A URL encoder (or percent-encoder) converts characters that aren't allowed in a web address into a safe format that browsers and servers can transmit correctly. URLs can only contain a limited set of characters, so spaces, accented letters, symbols, and many punctuation marks must be "percent-encoded" — replaced with a % sign followed by their hexadecimal code. This tool encodes text into URL-safe form and decodes encoded URLs back into readable text, in both directions, instantly.
It's an everyday utility for web developers, who constantly work with query strings, form data, API requests, and links containing special characters. Encoding ensures that data passed in a URL arrives intact, without breaking the address or being misinterpreted.
How Does URL Encoding Work?
Each character that isn't permitted in a URL is replaced by a percent sign followed by the two-digit hexadecimal value of its byte. Spaces, for example, become %20. Characters outside basic ASCII (like accented letters or emoji) are first encoded as their UTF-8 bytes, each then percent-encoded.
space → %20
& → %26
? → %3F
= → %3D
é → %C3%A9 (two UTF-8 bytes)
"a b&c" → "a%20b%26c"
How to Use This URL Encoder
Choose Encode to convert text into percent-encoding, or Decode to convert an encoded URL back to readable text. When encoding, pick the scope: "Component" encodes every special character (best for query-string values and form data), while "Full URL" preserves the structural characters like : / ? & = so a whole URL stays valid.

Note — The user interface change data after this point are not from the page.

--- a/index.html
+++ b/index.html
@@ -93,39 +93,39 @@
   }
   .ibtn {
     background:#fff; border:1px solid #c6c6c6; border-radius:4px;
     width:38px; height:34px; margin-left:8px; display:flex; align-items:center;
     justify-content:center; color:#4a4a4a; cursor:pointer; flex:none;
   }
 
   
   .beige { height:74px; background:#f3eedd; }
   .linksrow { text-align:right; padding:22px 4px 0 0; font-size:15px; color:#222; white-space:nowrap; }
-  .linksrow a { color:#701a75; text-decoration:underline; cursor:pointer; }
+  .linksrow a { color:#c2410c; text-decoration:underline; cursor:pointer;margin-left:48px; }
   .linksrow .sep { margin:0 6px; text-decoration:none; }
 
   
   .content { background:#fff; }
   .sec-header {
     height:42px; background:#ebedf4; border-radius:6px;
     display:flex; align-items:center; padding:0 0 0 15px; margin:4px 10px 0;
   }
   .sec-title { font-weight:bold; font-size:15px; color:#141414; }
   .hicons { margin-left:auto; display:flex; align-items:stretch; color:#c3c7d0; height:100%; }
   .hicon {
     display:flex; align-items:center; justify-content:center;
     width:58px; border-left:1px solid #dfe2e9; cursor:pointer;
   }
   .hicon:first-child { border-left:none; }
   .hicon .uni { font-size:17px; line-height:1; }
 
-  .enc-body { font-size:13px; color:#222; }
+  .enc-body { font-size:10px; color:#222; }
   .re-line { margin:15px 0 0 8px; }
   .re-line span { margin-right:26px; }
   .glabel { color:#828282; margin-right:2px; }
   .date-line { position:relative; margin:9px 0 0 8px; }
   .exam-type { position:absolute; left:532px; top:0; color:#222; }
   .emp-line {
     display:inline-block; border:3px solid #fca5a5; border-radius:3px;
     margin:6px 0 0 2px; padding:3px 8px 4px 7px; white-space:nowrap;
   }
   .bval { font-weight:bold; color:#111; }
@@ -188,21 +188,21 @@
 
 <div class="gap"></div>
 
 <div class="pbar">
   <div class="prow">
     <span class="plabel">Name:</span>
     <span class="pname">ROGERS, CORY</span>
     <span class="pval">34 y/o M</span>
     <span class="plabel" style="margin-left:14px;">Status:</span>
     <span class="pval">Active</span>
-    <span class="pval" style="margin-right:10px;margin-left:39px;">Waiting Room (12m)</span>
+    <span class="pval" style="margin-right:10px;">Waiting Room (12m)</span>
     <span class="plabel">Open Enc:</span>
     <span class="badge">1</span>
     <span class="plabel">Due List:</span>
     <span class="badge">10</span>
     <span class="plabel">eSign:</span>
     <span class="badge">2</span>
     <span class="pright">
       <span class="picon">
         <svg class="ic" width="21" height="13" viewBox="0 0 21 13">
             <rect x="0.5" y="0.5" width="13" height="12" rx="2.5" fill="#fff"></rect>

Type or paste your text and the result appears instantly — copy it with one click.
Component vs Full-URL Encoding
This distinction matters. Component encoding (encodeURIComponent) encodes everything that isn't a basic letter, digit, or a few safe symbols — including / ? & = — which is exactly what you want for a single value going into a query string, because those characters would otherwise be misread as URL structure. Full-URL encoding (encodeURI) leaves the structural characters intact, so you can encode a complete URL that contains spaces or accents without breaking its https://, path separators, or query markers.
Common Encoded Characters
| Character | Encoded | Character | Encoded |
|---|---|---|---|
| (space) | %20 | & | %26 |
| ? | %3F | = | %3D |
| # | %23 | / | %2F |
| + | %2B | @ | %40 |
| : | %3A | % | %25 |
Why is URL Encoding Needed?
URLs have a defined syntax where certain characters have special meaning: ? starts the query string, & separates parameters, = assigns values, / separates path segments, and # marks a fragment. If your data contains these characters literally — say a search for "fish & chips" — they'd be misinterpreted as URL structure, breaking the request. Encoding replaces them with their percent codes so they're treated as data, not syntax. The same applies to spaces and any non-ASCII characters.

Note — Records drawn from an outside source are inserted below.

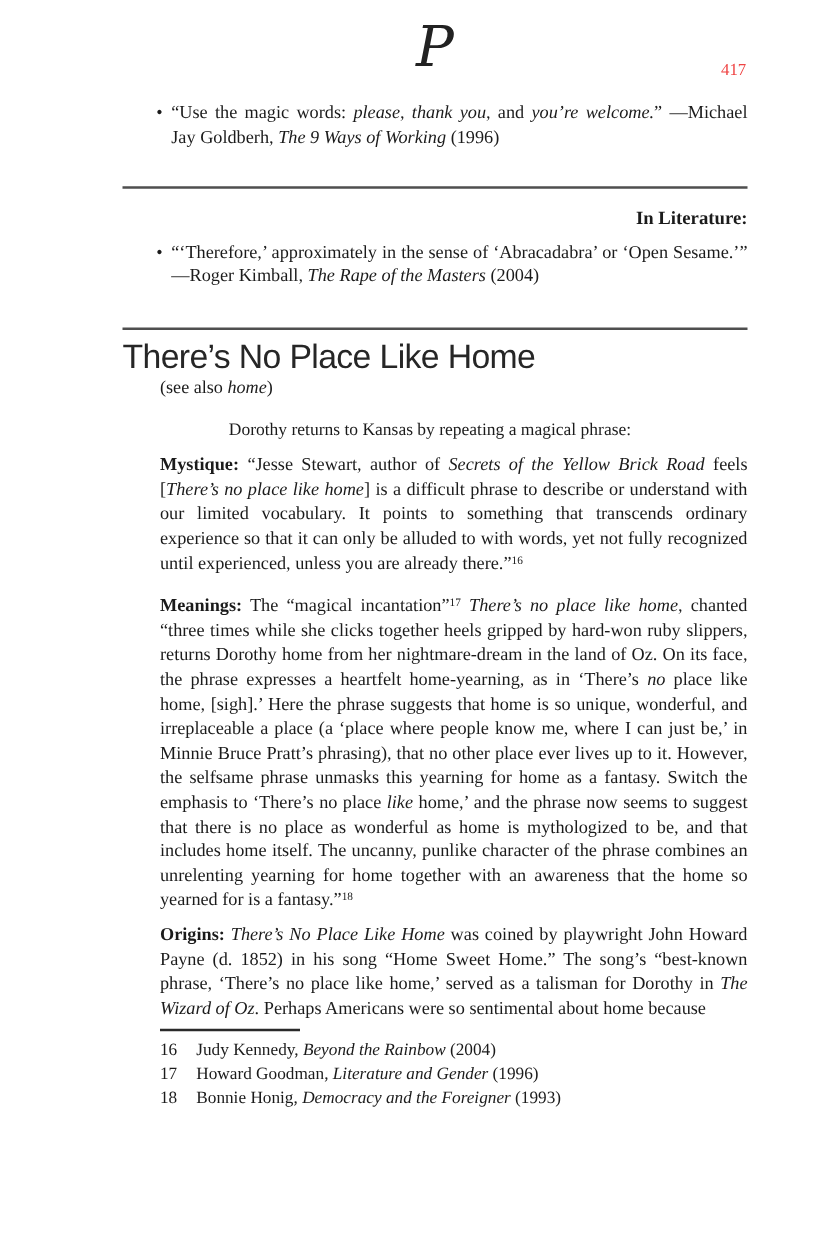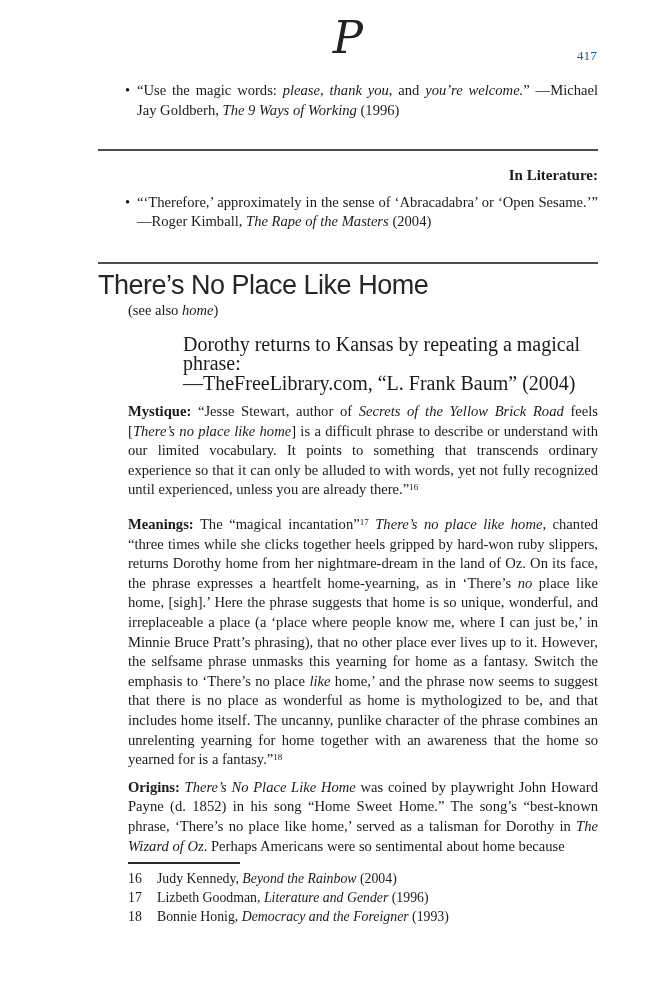--- a/index.html
+++ b/index.html
@@ -14,21 +14,21 @@
   .ornament {
     position:absolute; top:14px; left:98px; width:500px;
     text-align:center;
     font-family:"DejaVu Serif","Liberation Serif",serif;
     font-style:italic; font-weight:300;
     font-size:45px; line-height:48px;
     color:#222;
   }
   .page-number {
     position:absolute; top:48px; right:70px;
-    font-size:13.5px; color:#0369a1;
+    font-size:13.5px; color:#ef4444;
   }
   .content { position:absolute; left:98px; top:0; width:500px; }
 
   .bullet-item { display:flex; }
   .bullet-item .marker { flex:none; width:12px; font-size:14.6px; line-height:19.6px; }
   .bullet-item .bullet-text { flex:1; text-align:justify; font-size:14.6px; line-height:19.6px; }
   .top-bullet { margin:81px 0 0 27px; }
 
   .section-rule { height:2px; background:#4f4f4f; border:none; margin:0; }
   .rule-1 { margin-top:29px; }
@@ -41,21 +41,21 @@
     margin:6px 0 0 0; color:#262626;
   }
   .subhead {
     margin:15px 0 0 30px;
     font-weight:bold; font-size:15px; line-height:19.5px;text-align:right;
   }
   .therefore-bullet { margin:7px 0 0 27px; }
 
   .see-also { margin:1px 0 0 30px; font-size:14.5px; line-height:17px; }
 
-  .epigraph { margin:16px 0 0 85px; font-size:20px; line-height:19.4px; }
+  .epigraph { margin:16px 0 0 85px; font-size:14px; line-height:19.4px; }
 
   p.body-para {
     margin:9px 0 0 30px;
     text-align:justify;
     font-size:14.6px; line-height:19.6px;
   }
   p.meanings-para { margin-top:15px; }
   p.origins-para { margin-top:8px; }
 
   sup { font-size:0.62em; line-height:0; position:relative; top:-0.45em; vertical-align:baseline; }
@@ -95,37 +95,36 @@
       </div>
     </section>
 
     <section>
       <div class="section-rule rule-2"></div>
       <h1 class="entry-heading">There’s No Place Like Home</h1>
       <div class="see-also"><span>(see also </span><i>home</i><span>)</span></div>
 
       <div class="epigraph">
         <div>Dorothy returns to Kansas by repeating a magical phrase:</div>
-        <div>—TheFreeLibrary.com, “L. Frank Baum” (2004)</div>
       </div>
 
       <p class="body-para mystique-para"><b>Mystique:</b><span>  “Jesse Stewart, author of </span><i>Secrets of the Yellow Brick Road</i><span> feels [</span><i>There’s no place like home</i><span>] is a difficult phrase to describe or understand with our limited vocabulary. It points to something that transcends ordinary experience so that it can only be alluded to with words, yet not fully recognized until experienced, unless you are already there.”</span><sup>16</sup></p>
       <p class="body-para meanings-para"><b>Meanings:</b><span>  The “magical incantation”</span><sup>17</sup><span> </span><i>There’s no place like home</i><span>, chanted “three times while she clicks together heels gripped by hard-won ruby slippers, returns Dorothy home from her nightmare-dream in the land of Oz. On its face, the phrase expresses a heartfelt home-yearning, as in ‘There’s </span><i>no</i><span> place like home, [sigh].’ Here the phrase suggests that home is so unique, wonderful, and irreplaceable a place (a ‘place where people know me, where I can just be,’ in Minnie Bruce Pratt’s phrasing), that no other place ever lives up to it. However, the selfsame phrase unmasks this yearning for home as a fantasy. Switch the emphasis to ‘There’s no place </span><i>like</i><span> home,’ and the phrase now seems to suggest that there is no place as wonderful as home is mythologized to be, and that includes home itself. The uncanny, punlike character of the phrase combines an unrelenting yearning for home together with an awareness that the home so yearned for is a fantasy.”</span><sup>18</sup></p>
       <p class="body-para origins-para"><b>Origins:</b><span>  </span><i>There’s No Place Like Home</i><span> was coined by playwright John Howard Payne (d. 1852) in his song “Home Sweet Home.” The song’s “best-known phrase, ‘There’s no place like home,’ served as a talisman for Dorothy in </span><i>The Wizard of Oz</i><span>. Perhaps Americans were so sentimental about home because</span></p>
     </section>
 
     <footer class="footnotes">
       <div class="fn-rule"></div>
       <div class="fn-row">
         <span class="fn-num">16</span>
         <span class="fn-text"><span>Judy Kennedy, </span><i>Beyond the Rainbow</i><span> (2004)</span></span>
       </div>
       <div class="fn-row">
         <span class="fn-num">17</span>
-        <span class="fn-text"><span>Lizbeth Goodman, </span><i>Literature and Gender</i><span> (1996)</span></span>
+        <span class="fn-text"><span>Howard Goodman, </span><i>Literature and Gender</i><span> (1996)</span></span>
       </div>
       <div class="fn-row">
         <span class="fn-num">18</span>
         <span class="fn-text"><span>Bonnie Honig, </span><i>Democracy and the Foreigner</i><span> (1993)</span></span>
       </div>
     </footer>
 
   </div>
 </div>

When Developers Use URL Encoding
- Query strings: safely passing search terms, filters, and parameters in a URL.
- Form submissions: form data sent via GET is URL-encoded.
- API requests: encoding parameters and values so they transmit correctly.
- Links with special characters: sharing URLs that contain spaces, accents, or symbols.
- Redirect URLs: embedding one URL inside another as a parameter (requires component encoding).
What is the Difference from HTML Encoding?
URL encoding and HTML encoding solve different problems and aren't interchangeable. URL encoding makes data safe to put in a web address using percent-codes (%20). HTML encoding makes characters safe to display in a web page using entities (like & for &), preventing them from being parsed as HTML tags. If you're building a link, use URL encoding; if you're inserting text into page content, use HTML encoding. Mixing them up leads to characters showing incorrectly or security issues.